Typically, the General Partners are responsible for all of the company’s financial obligations, whereas the Limited Partners holds no liability for the company’s obligations, debts, or actions. Usually, the Limited Partners do not engage in the management of the business entity or its assets in any way. It is vital that the Limited Partners avoid any participation in the administration of the company, on any level as involving in management activity will cancel the limitation of personal liability that a Limited Partner experiences.
Why Form a Limited Partnership?
- Limited Partnerships are generally formed by individuals or corporations who 100% control of their asset or project while introducing heirs or investors on the income from the Limited Partnership.
- Limited Partnerships are free from stock or stockholders. Each Limited Partner has a clearly stated percentage of interest in the profits earned from the entity.
- Limited Partners do not get dividends, but are designated to their percentage of the total income.
Advantages for Each Partner
In the Limited Partnership, one of the greatest benefits for a general partner is that he or she owns most of the power of the business.
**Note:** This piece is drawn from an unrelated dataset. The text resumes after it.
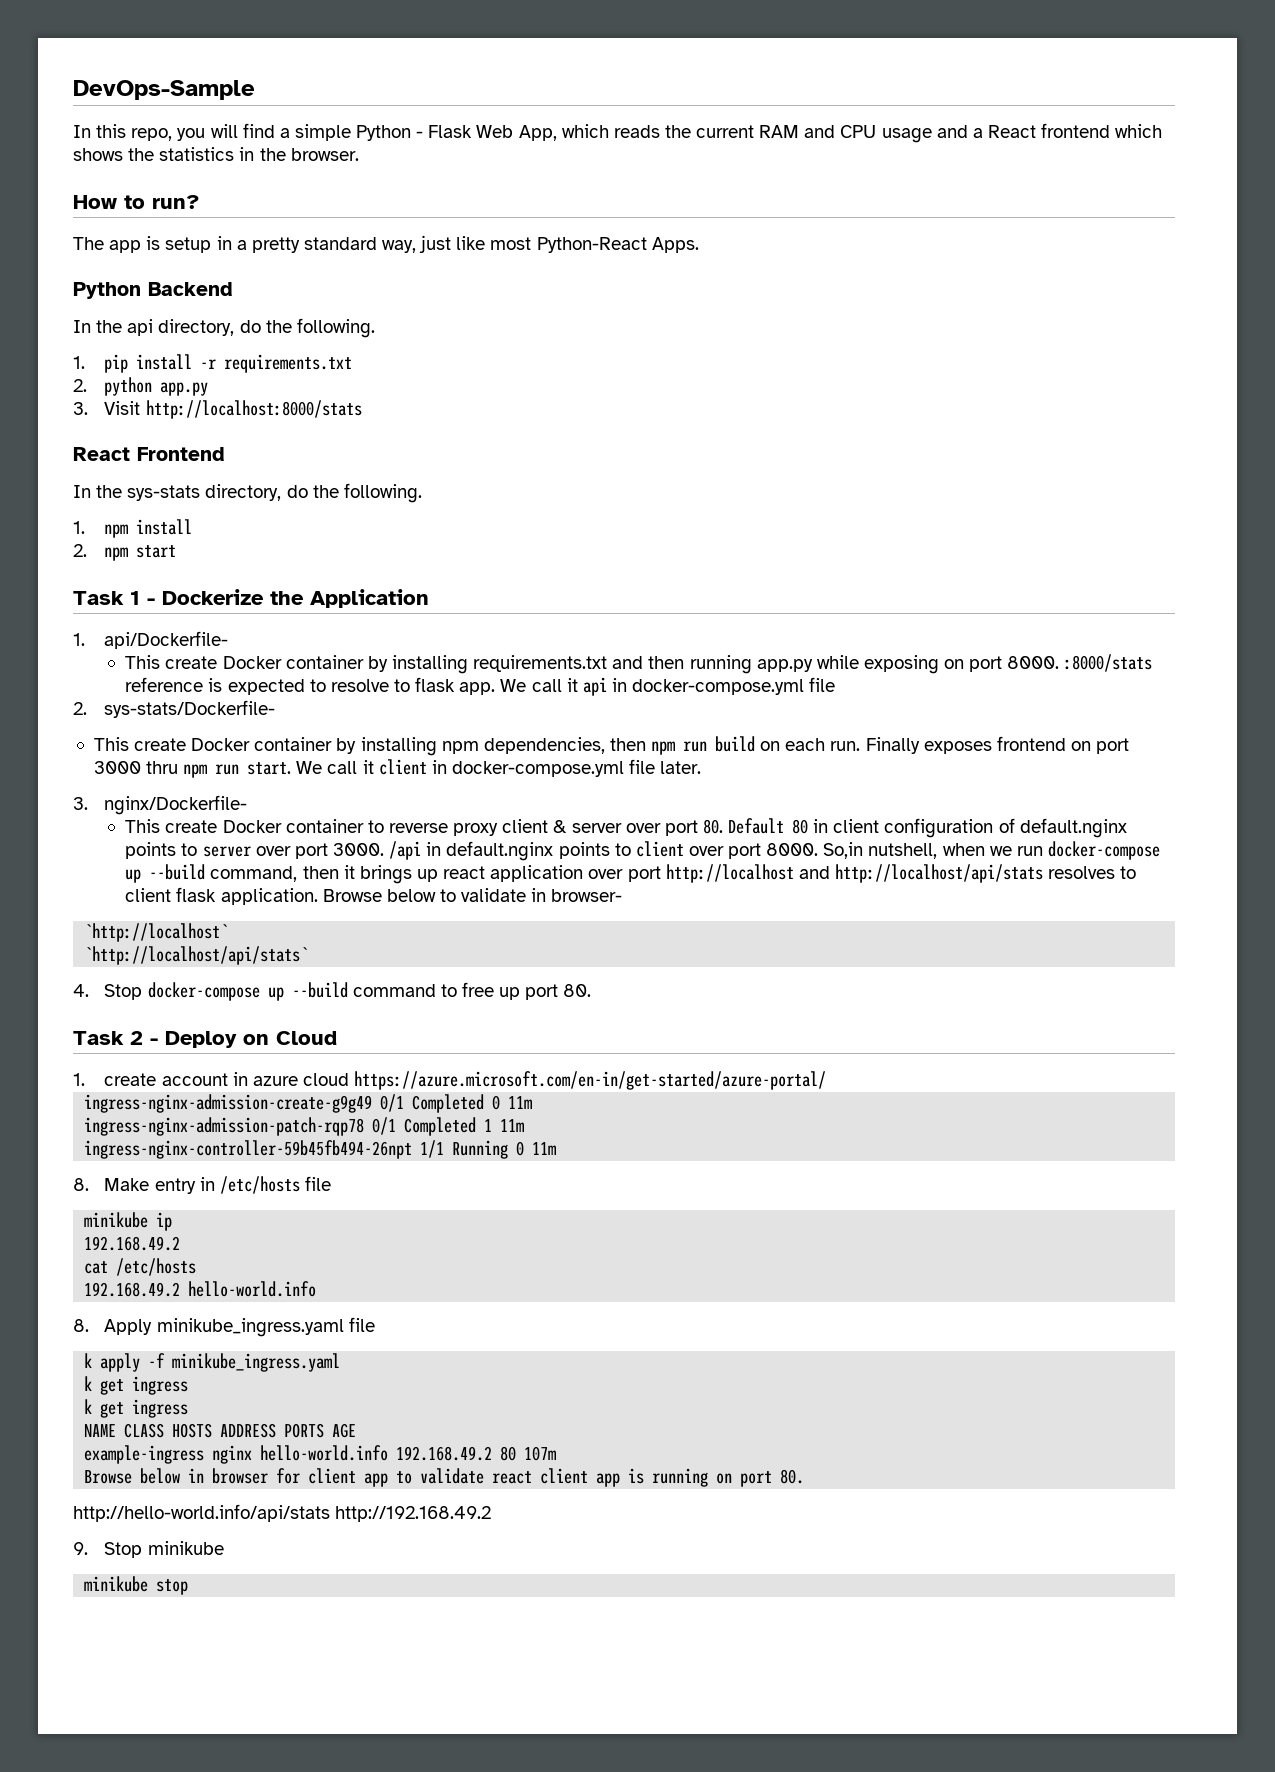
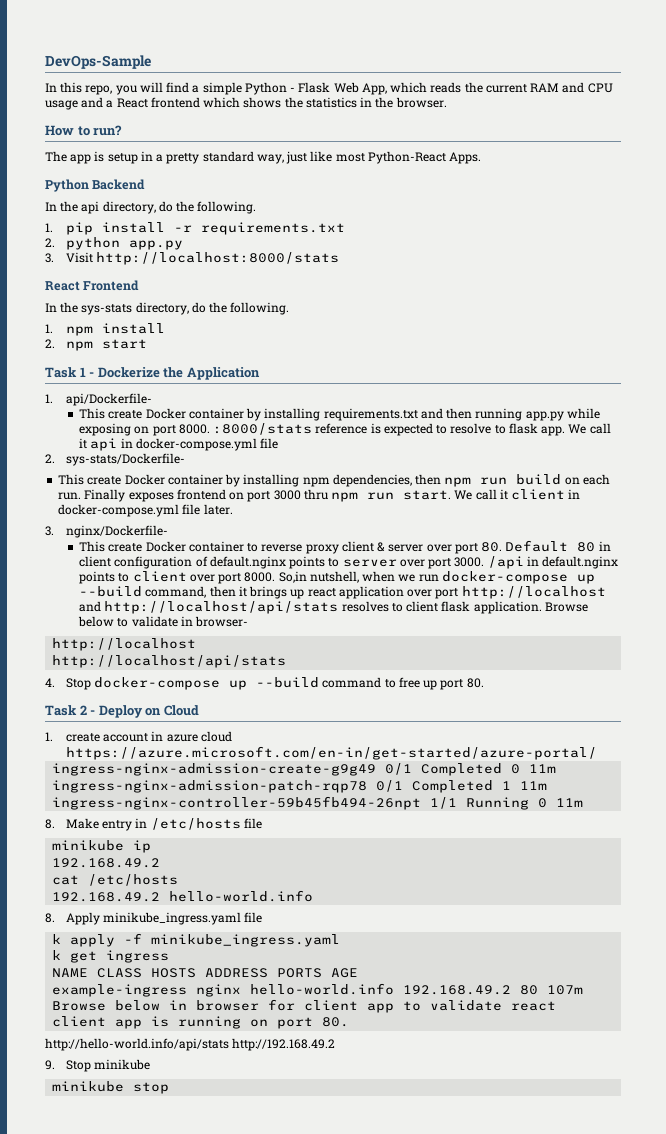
[84,923,229,942] [84,946,309,965] `http://localhost` // `http://localhost/api/stats` -> [52,638,197,651] [52,655,287,668] http://localhost // http://localhost/api/stats
[84,1399,189,1418] // k get ingress -> (170, 956) none

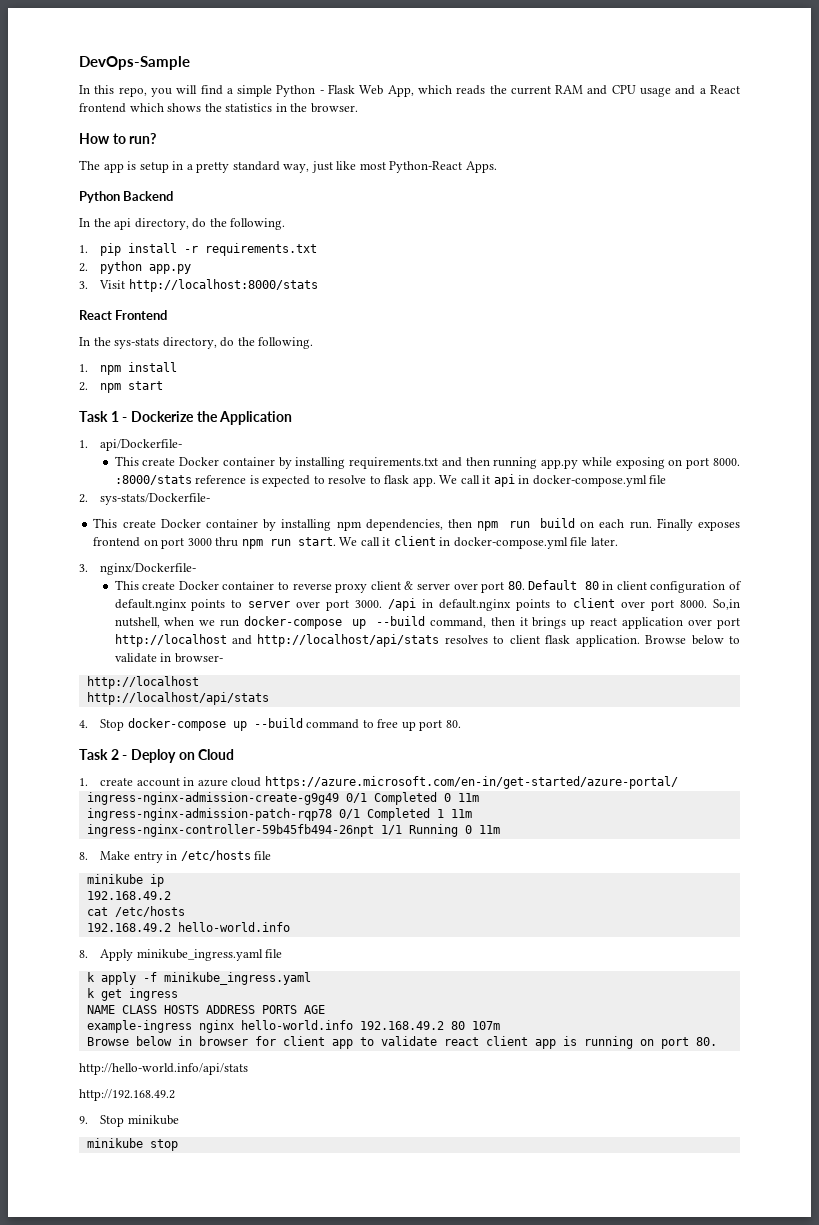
(229, 1044) none -> (248, 1069) //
The limited partners are supposed to participate slightly as compared to the general partner. The general partner can decide in most of the cases and can take the partnership in the direction he or she requires. If there is more than one general partner, the powers are divided equally between them as stated in the partnership agreement.
The main advantage for a limited partner is that he confronts limited liability. For instance, if the business is sued or bankrupt, he is only liable for his share of investment in the business assets. He is not personally liable or can’t be sued individually unless he has done something that has made him personally liable.
Benefits of Limited Partnership
It is same as the general partnership. The profit and loss in the limited partnership flow through the business to the partners. It is taxed on their personal income tax returns. The main difference is that the limited partners get the shares of all the profits and losses, but they are not required to participate in the business itself.
In a Limited Partnership, the limited partner’s obligation for the organization’s is constrained to the amount of money or property that individual partner added to the partnership. This is not valid for the general partnership, where any money or property contributed turns as an asset for all the partners.
The general partners take charg
In the limited partnership, the general partners manage the everyday operations and obligations and don’t have to counsel the limited partners for most of the business choices.
Establishing a limited partnership, like a general partnership, demands less paperwork than forming a corporation. But it is essential to create and file a partnership agreement in the county where you are starting your business.
No turnover issues
In a Limited Partnership, the limited partners can be substituted or can leave without terminating the limited partnership.
A limited partnership is an amazing approach that offers investors the chance to benefit from the profits and losses of your business without getting them actually involved in the business.
Drawbacks Of Limited Partnership
A limited partnership may require less paperwork than a corporation, but since you have investors or the limited partners, you may need to hold annual meetings still and form a detailed partnership agreement.
Risks of the General Partners
In a Limited Partnership, the general partners must carry the responsibility of all the businesses’ obligation and debts. If the company enters bankruptcy or is sued, all the liabilities and debts are the responsibility of the general partners. Also, each general partner can decide on behalf of the company, and those decisions become the responsibility of all the general partners.
The limited partnership may not live life long. Instead, it lives for a specified period, usually till the life of economic assets.
Expensive to form and operate
To establish a limited partnership, the partners are required to submit the written agreement with the Secretary of State, annual financial reporting to limited partners, and record for all the money received and disbursed.
Lack of control
The limited partners have no say in management once they have invested in the partnership.
Non- liquid investment
Since a limited partnership does not allow the interests to be freely traded. Therefore, a limited partner is expected to hold the investment indefinitely.
The limited partnership must register his securities before they are sold.
Hence, the key to a successful Limited Partnership is the Partnership agreement clearly stating the roles and responsibilities of the general as well as the limited partner. It must be carefully drafted by a professional and properly maintained once formed. If you are not aware how to create this agreement professionally, consult an expert attorney for the required help!